Computerized devices control almost every aspect of our life—from writing documents to controlling traffic lights. However, computerized devices are bug-prone, and thus require a testing phase in which the bugs should be discovered. The testing phase is considered one of the most difficult tasks in designing a computerized device. The cost of not discovering a bug may be enormous, as the consequences of the bug may be disastrous. For example, a bug may cause the injury of a person relying on the designated behavior of the computerized device. Additionally, a bug in hardware or firmware may be expensive to fix, as patching it requires call-back of the computerized device. Hence, many developers of computerized devices invest a substantial portion of the development cycle to discover erroneous behaviors of the computerized device.
During testing phase, developers, QA staff members, and the like test application to verify that a newly developed application operates properly. In some cases, test cases (also referred to simply as “tests”) may be devised to provide stimuli to the application, and enable testing whether its operation is correct (e.g., as expected).
However, as the total number of possible stimuli is usually large, testing can only falsify the requirements (i.e., exhibit execution in which the requirements are not met), but cannot verify correctness (i.e., prove that every execution conforms to the requirements). A measurement may be used to determine whether sufficient testing of the application was performed. Coverage analysis provides one such measurement.
A coverage model defines coverage tasks. A coverage measurement may be measured by comparing the number of covered coverage tasks with the total number of coverage tasks defined by the coverage model. For example, if the coverage model defines coverage tasks for each function of the application, and a function that is invoked during execution is considered as covering the correlating coverage task, then the greater the number of different functions that are invoked during the entire testing process, the higher the coverage measurement.
Various coverage models exist. Each defines different coverage tasks. A code coverage model defines coverage tasks associated with code elements of the source code of the Software-Under-Test (SUT).

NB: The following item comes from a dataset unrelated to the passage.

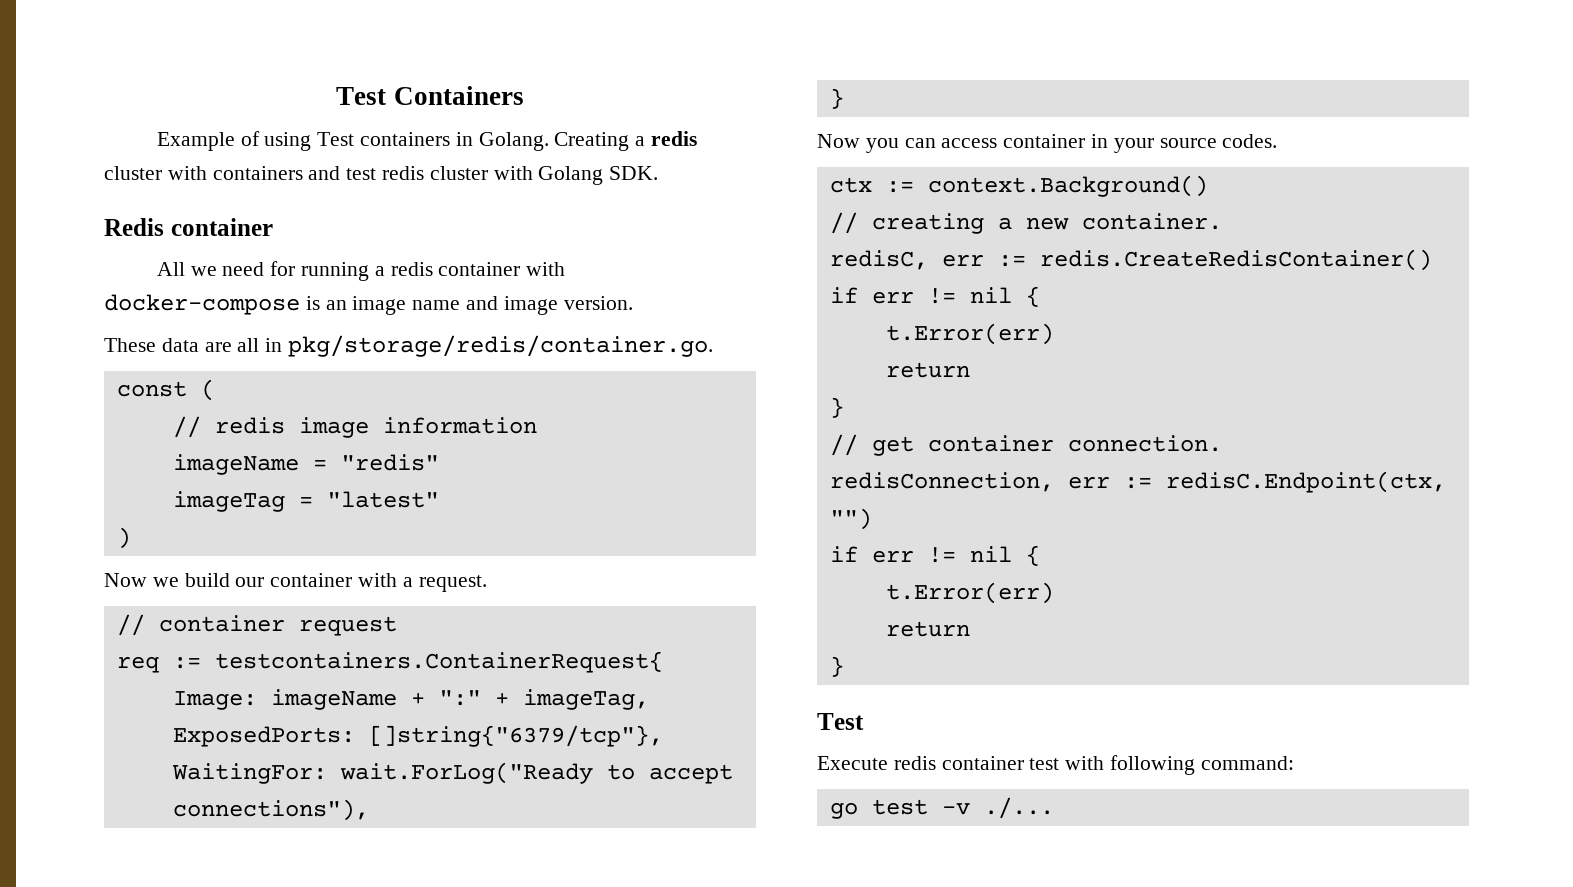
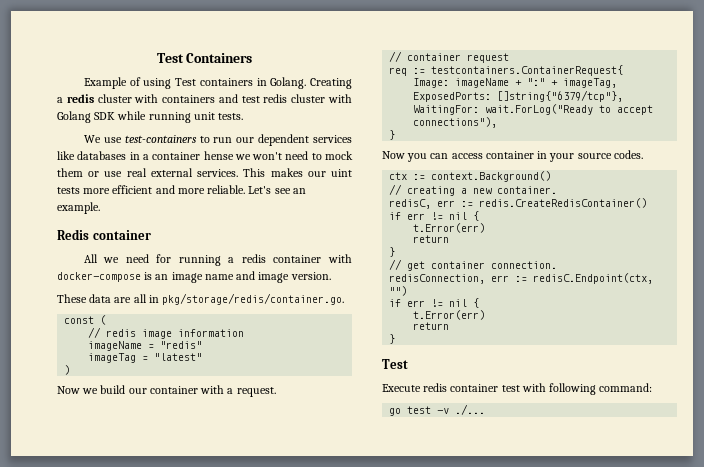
[609,166,659,180] SDK. -> [94,111,244,123] [83,134,353,146] [57,151,353,160] [57,168,352,177] [57,185,306,194] [57,202,100,214] SDK while running unit tests. // We use test-containers to run our dependent services like databases in a container hense we won't need to mock them or use real external services. This makes our uint tests more efficient and more reliable. Let's see an example.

Various types of code coverage models exist, such as: function coverage (a coverage task is the execution of a function), statement coverage (a coverage task is the execution of a statement), branch coverage (a coverage task is traversing a control flow edge (i.e., taking a “branch”)), decision coverage (a coverage task is each control structure in the SUT (such as an if statement); each control structure should be evaluated both to true and false), condition coverage, also known as predicate coverage (a coverage task is each Boolean sub-expression used by the SUT; each Boolean expression should be evaluated both to true and false), condition/decision coverage (a combination of condition coverage and decision coverage), modified condition/decision coverage (MC/DC) (adds to the condition/decision coverage metric the requirement that each condition should affect the decision outcome independently), path coverage (a coverage task is every possible route through the code of the SUT), Exit/entry coverage (a coverage task is every possible invocation and return of each function), and the like.
After coverage is measured, review and analysis of the testing phase may be performed to improve it based on the measured coverage. One example would be to determine whether “sufficient” testing was performed. In some cases, should the coverage measurement by above a predetermined threshold, it may be concluded that “sufficient” testing was performed. Another example would be to design a test that would cover an uncovered coverage task. Yet another example would be to perform test selection: selection of a subset of executed tests that would induce the same coverage measurement. Test selection may enable future testing to be more efficient by reducing duplicity. Yet another example would be to group several related uncovered coverage tasks into sets, and thus reducing the total number of items the user needs to review.